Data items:
^^^^^^^^
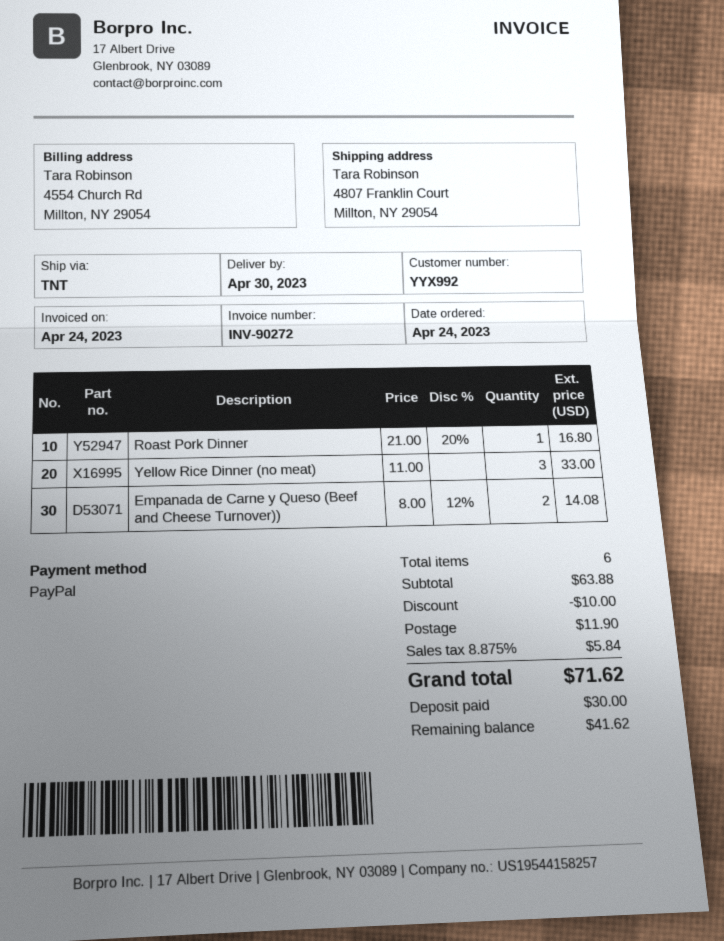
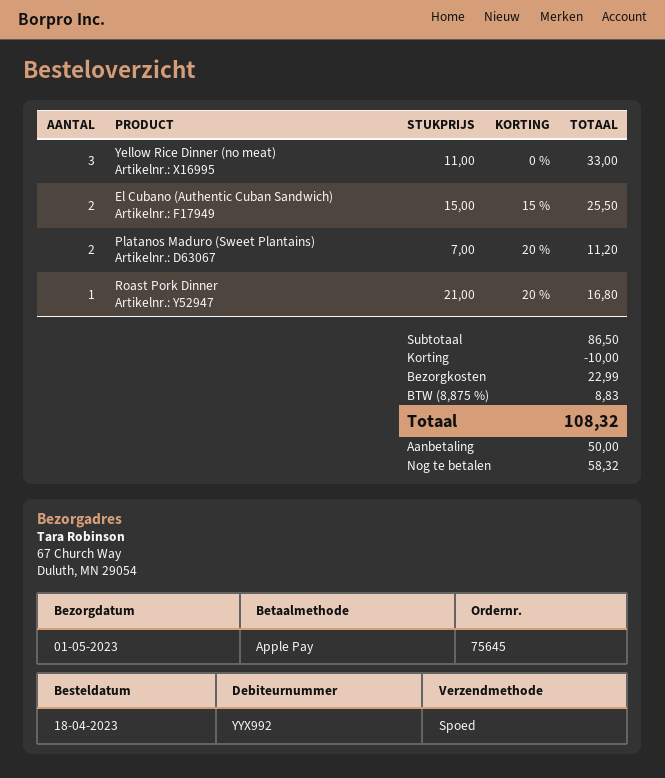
order date: 2023-04-24 -> 2023-04-18
delivery date: 2023-04-30 -> 2023-05-01
payment method: PayPal -> Apple Pay
shipping method: TNT -> express
ship to: 4807 Franklin Court, Millton, NY 29054 -> 67 Church Way, Duluth, MN 29054
Empanada de Carne y Queso (Beef and Cheese Turnover)): 2 x 8.00 - 12% = 14.08 -> none
El Cubano (Authentic Cuban Sandwich): none -> 2 x 15.00 - 15% = 25.50
Platanos Maduro (Sweet Plantains): none -> 2 x 7.00 - 20% = 11.20
subtotal: 63.88 -> 86.50
shipping: 11.90 -> 22.99
tax: 8.875% = 5.84 -> 8.875% = 8.83
total: 71.62 -> 108.32
deposit: 30.00 -> 50.00
balance: 41.62 -> 58.32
^^^^^^^^
Work to complete:
Up to and including the line with "subtotal: 63.88 -> 86.50", repeat every line from the top of the entries exactly, but not the pictures.

Your response:
order date: 2023-04-24 -> 2023-04-18
delivery date: 2023-04-30 -> 2023-05-01
payment method: PayPal -> Apple Pay
shipping method: TNT -> express
ship to: 4807 Franklin Court, Millton, NY 29054 -> 67 Church Way, Duluth, MN 29054
Empanada de Carne y Queso (Beef and Cheese Turnover)): 2 x 8.00 - 12% = 14.08 -> none
El Cubano (Authentic Cuban Sandwich): none -> 2 x 15.00 - 15% = 25.50
Platanos Maduro (Sweet Plantains): none -> 2 x 7.00 - 20% = 11.20
subtotal: 63.88 -> 86.50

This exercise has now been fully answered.